Arlington Cemetery is a side platformed Washington Metro station in Arlington, Virginia, United States. The station was opened on July 1, 1977, and is operated by the Washington Metropolitan Area Transit Authority (WMATA). The station provides service for only the Blue Line, and is located at the entrance to Arlington National Cemetery, underneath Memorial Drive. There is no public parking near the station except at the cemetery, which is reserved for cemetery visitors. It is the only station that closes earlier than the rest of the system, closing at 7 PM from October to March, and 10 PM from April to September.

The station is one of three stations to be exclusively serviced by the Blue Line.

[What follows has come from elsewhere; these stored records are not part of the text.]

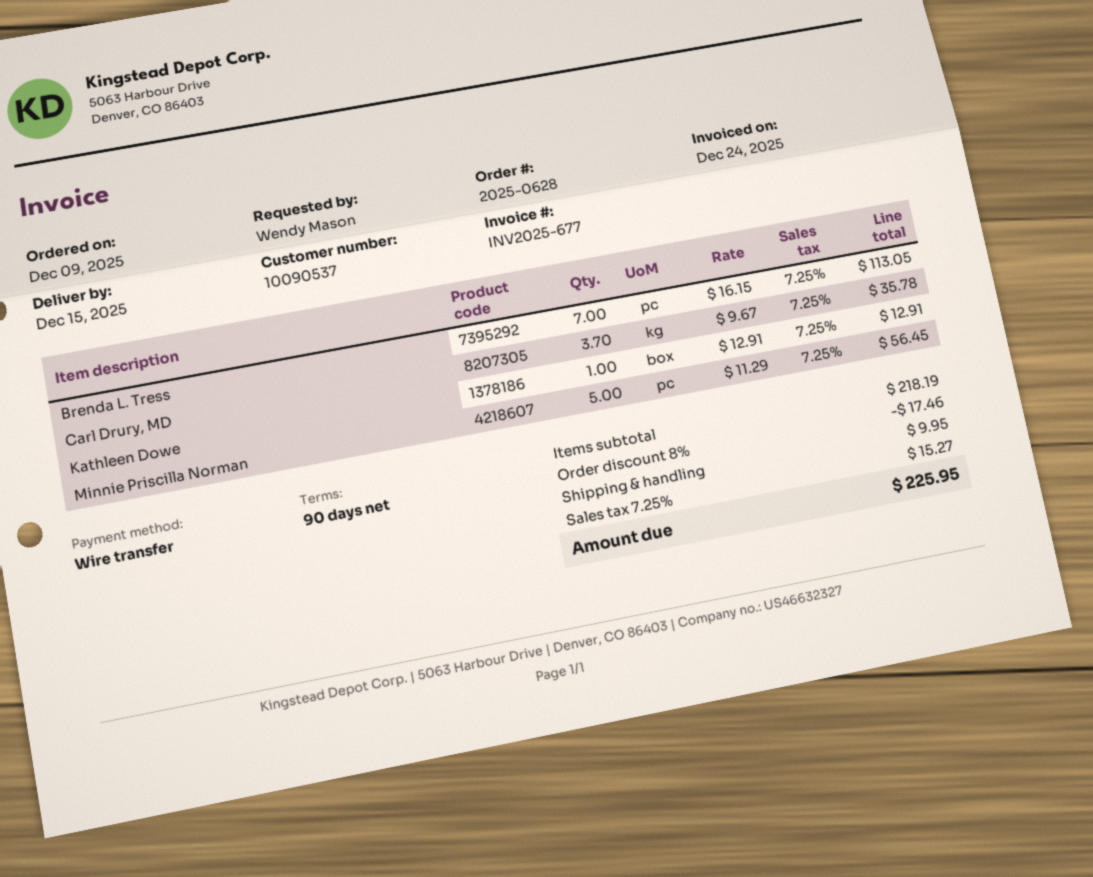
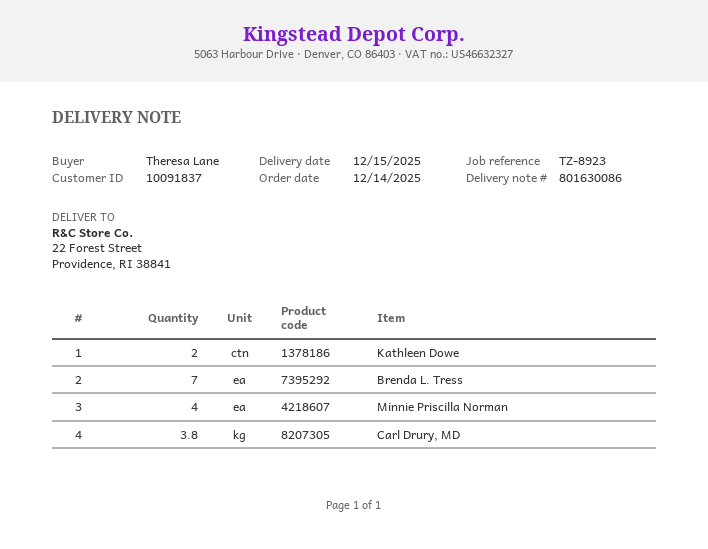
order date: 2025-12-09 -> 2025-12-14
customer number: 10090537 -> 10091837
ordered by: Wendy Mason -> Theresa Lane
Carl Drury, MD: 3.7 -> 3.8
Kathleen Dowe: 1 -> 2
Minnie Priscilla Norman: 5 -> 4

The rest of the Blue Line's stations are shared with the Yellow Line to the south (except for two of the southernmost stations), and with the Silver Line and Orange Line to the north.

History

The station opened on July 1, 1977. Its opening coincided with the completion of  of rail between National Airport and RFK Stadium and the opening of the Capitol South, Crystal City, Eastern Market, Farragut West, Federal Center SW, Federal Triangle, Foggy Bottom–GWU, L'Enfant Plaza, McPherson Square, National Airport, Pentagon, Pentagon City, Potomac Avenue, Rosslyn, Smithsonian, and  Stadium–Armory stations.

In May 2018, Metro announced an extensive renovation of platforms at twenty stations across the system. The platforms at the Arlington Cemetery station would be rebuilt between February 13 to May 23, 2021.

On March 19, 2020, this station closed in response to the COVID-19 pandemic. The station reopened on August 23, 2020.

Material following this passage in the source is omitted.